Cinco.– No sabés lo que me pasó / quiero… / ayer detuve a una moto /sería mejor.
– Hay tiempo hasta mañana
– Es que en realidad me queda más cómodo
– ¡¿Tanto?!
– ¿Cómo que no fui? Si llegué a la puerta pero… / Sí; vi esa película.
– Yo decía la otra.
– Me mojé.
– Dicen que mañana va a seguir lloviendo...
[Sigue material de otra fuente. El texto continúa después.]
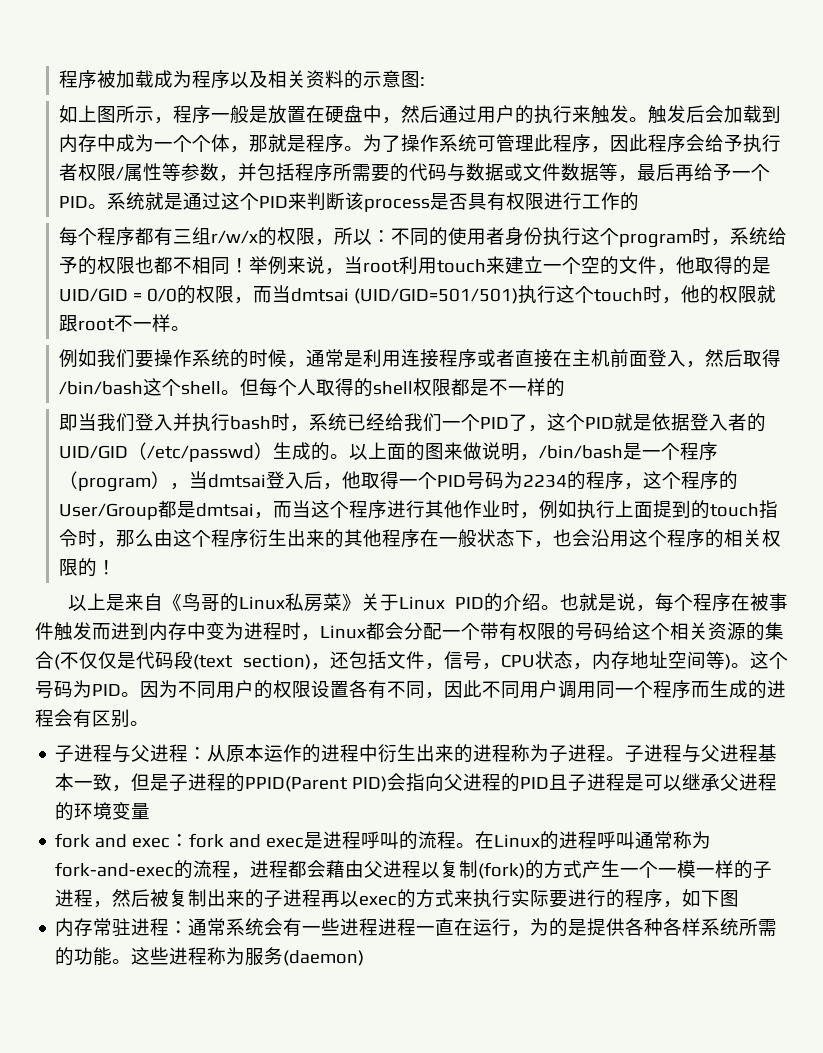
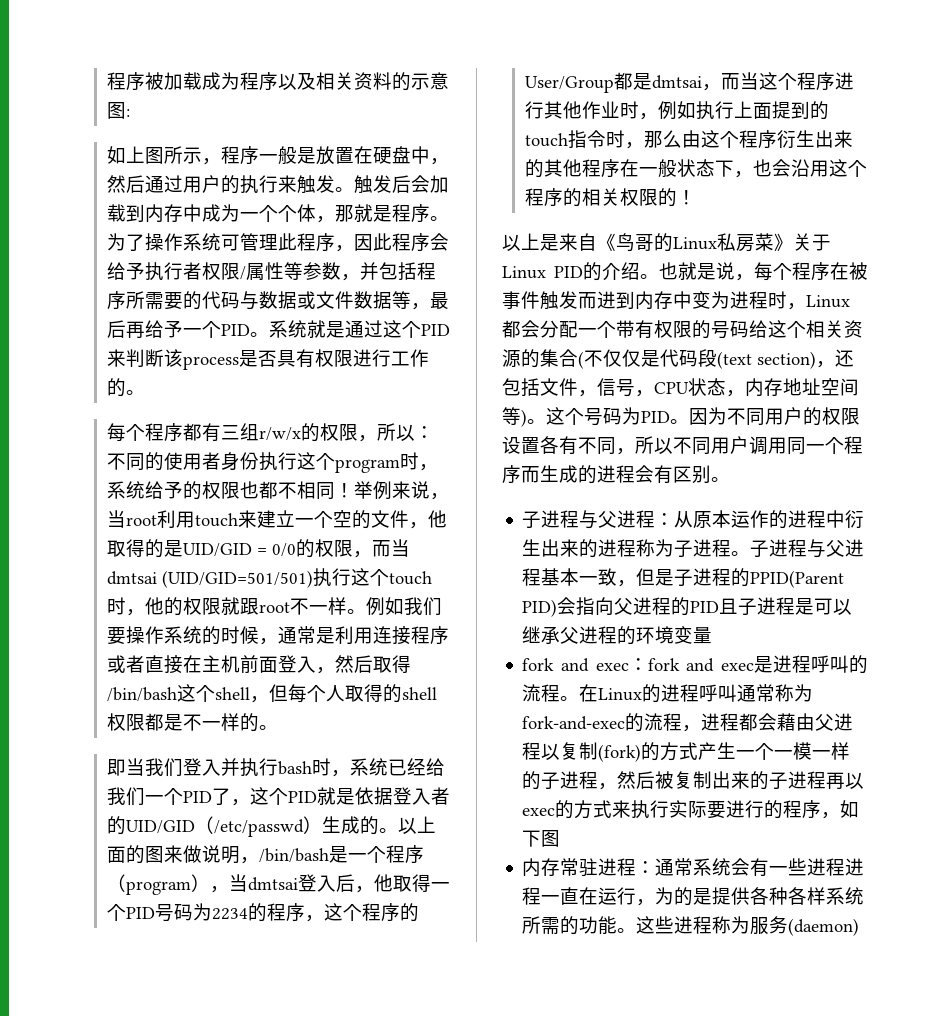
(639, 201) none -> [125,390,145,395] 。
(190, 328) // -> (366, 611) none
[220,390,240,395] 。 -> [249,696,269,703] ，
(565, 387) none -> [258,725,278,730] 。
[444,680,482,698] 因此 -> [635,436,673,454] 所以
Las conversaciones se reproducen como los mosquitos en verano y yo vuelvo a casa. Necesitaría dos cosas ahora: arrojar estas botas de lluvia y tirarme a mirar Lost in traslation. Pero no tengo grabada Lost in translation. Al final del camino hasta la pila de discos me arrojo sobre el de New York Dolls, lo pongo y noto que sólo necesitaba esto: silencio y oír, tras la ventana, cómo la lluvia de la madrugada en La Plata se confunde con el track 8 del disco ´Caus I sez so: “Making rain”.
Desparramada sobre la alfombra, espero así que la lluvia tape todo, todo, todo. Que limpie. Que tras ella vuelva el sol y todos seamos nuevos.